Your task: Beneath this task are records; print exactly the stretch of them from the line with "separate; border-spacing: 2px;" through the line with "10.8px; height: 20px;", both ends included.

Stored items:
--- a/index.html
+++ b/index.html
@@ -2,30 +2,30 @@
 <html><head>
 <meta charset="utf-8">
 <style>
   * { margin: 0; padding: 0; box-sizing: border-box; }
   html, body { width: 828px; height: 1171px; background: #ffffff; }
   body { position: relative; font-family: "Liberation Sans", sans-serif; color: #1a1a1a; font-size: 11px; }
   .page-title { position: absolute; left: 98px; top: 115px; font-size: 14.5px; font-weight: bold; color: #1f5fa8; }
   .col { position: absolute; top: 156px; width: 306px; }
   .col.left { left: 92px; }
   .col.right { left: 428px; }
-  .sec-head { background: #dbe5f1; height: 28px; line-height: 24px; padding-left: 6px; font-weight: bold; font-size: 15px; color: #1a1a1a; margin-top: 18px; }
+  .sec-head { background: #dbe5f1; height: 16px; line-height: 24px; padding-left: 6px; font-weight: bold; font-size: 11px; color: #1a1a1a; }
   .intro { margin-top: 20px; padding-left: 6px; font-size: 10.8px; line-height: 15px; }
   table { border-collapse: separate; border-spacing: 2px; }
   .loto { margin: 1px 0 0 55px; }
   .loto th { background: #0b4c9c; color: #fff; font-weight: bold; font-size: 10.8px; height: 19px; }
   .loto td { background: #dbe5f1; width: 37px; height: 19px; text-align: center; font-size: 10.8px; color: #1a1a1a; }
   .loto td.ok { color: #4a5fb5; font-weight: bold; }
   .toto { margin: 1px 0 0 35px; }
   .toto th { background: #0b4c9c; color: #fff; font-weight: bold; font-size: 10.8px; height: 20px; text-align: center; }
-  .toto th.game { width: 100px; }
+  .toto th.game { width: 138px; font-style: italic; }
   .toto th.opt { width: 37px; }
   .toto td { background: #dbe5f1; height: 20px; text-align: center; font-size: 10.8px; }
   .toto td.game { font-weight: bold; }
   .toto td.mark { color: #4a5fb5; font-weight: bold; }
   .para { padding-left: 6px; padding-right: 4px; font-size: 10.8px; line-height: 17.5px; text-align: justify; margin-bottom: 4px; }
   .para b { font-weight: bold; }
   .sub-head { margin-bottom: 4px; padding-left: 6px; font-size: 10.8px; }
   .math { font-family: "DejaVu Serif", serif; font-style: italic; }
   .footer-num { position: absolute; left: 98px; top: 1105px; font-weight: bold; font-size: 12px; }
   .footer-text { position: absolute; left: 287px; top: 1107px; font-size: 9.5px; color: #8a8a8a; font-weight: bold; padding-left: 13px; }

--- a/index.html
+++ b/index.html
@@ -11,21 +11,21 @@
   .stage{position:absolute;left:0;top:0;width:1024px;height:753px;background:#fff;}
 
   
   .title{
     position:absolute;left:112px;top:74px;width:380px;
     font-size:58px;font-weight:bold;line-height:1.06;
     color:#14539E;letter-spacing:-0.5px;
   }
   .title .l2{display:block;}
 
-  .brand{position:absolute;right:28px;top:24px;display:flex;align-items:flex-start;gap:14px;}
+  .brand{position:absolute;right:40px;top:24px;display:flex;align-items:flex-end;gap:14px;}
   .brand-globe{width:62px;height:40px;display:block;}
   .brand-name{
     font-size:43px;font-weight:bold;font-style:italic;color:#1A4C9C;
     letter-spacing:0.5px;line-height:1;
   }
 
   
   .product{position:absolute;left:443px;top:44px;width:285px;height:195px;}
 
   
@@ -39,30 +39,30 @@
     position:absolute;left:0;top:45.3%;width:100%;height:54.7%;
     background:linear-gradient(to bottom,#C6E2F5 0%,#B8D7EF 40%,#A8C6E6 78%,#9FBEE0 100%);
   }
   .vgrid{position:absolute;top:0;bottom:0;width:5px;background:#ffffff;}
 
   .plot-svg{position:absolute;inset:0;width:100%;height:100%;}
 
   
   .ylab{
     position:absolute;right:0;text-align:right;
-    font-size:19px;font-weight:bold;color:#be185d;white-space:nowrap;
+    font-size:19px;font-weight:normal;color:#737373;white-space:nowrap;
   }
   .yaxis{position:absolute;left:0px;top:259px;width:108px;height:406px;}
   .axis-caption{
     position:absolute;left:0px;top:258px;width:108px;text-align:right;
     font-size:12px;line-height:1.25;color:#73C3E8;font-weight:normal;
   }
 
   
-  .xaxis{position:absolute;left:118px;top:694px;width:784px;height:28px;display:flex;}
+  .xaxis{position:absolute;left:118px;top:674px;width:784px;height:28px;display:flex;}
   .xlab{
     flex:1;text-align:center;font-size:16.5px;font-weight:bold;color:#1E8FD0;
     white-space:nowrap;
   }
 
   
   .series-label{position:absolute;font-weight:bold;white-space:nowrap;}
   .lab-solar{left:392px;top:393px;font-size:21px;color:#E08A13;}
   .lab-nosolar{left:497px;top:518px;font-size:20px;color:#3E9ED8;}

Result of the exercise:
   table { border-collapse: separate; border-spacing: 2px; }
   .loto { margin: 1px 0 0 55px; }
   .loto th { background: #0b4c9c; color: #fff; font-weight: bold; font-size: 10.8px; height: 19px; }
   .loto td { background: #dbe5f1; width: 37px; height: 19px; text-align: center; font-size: 10.8px; color: #1a1a1a; }
   .loto td.ok { color: #4a5fb5; font-weight: bold; }
   .toto { margin: 1px 0 0 35px; }
   .toto th { background: #0b4c9c; color: #fff; font-weight: bold; font-size: 10.8px; height: 20px; text-align: center; }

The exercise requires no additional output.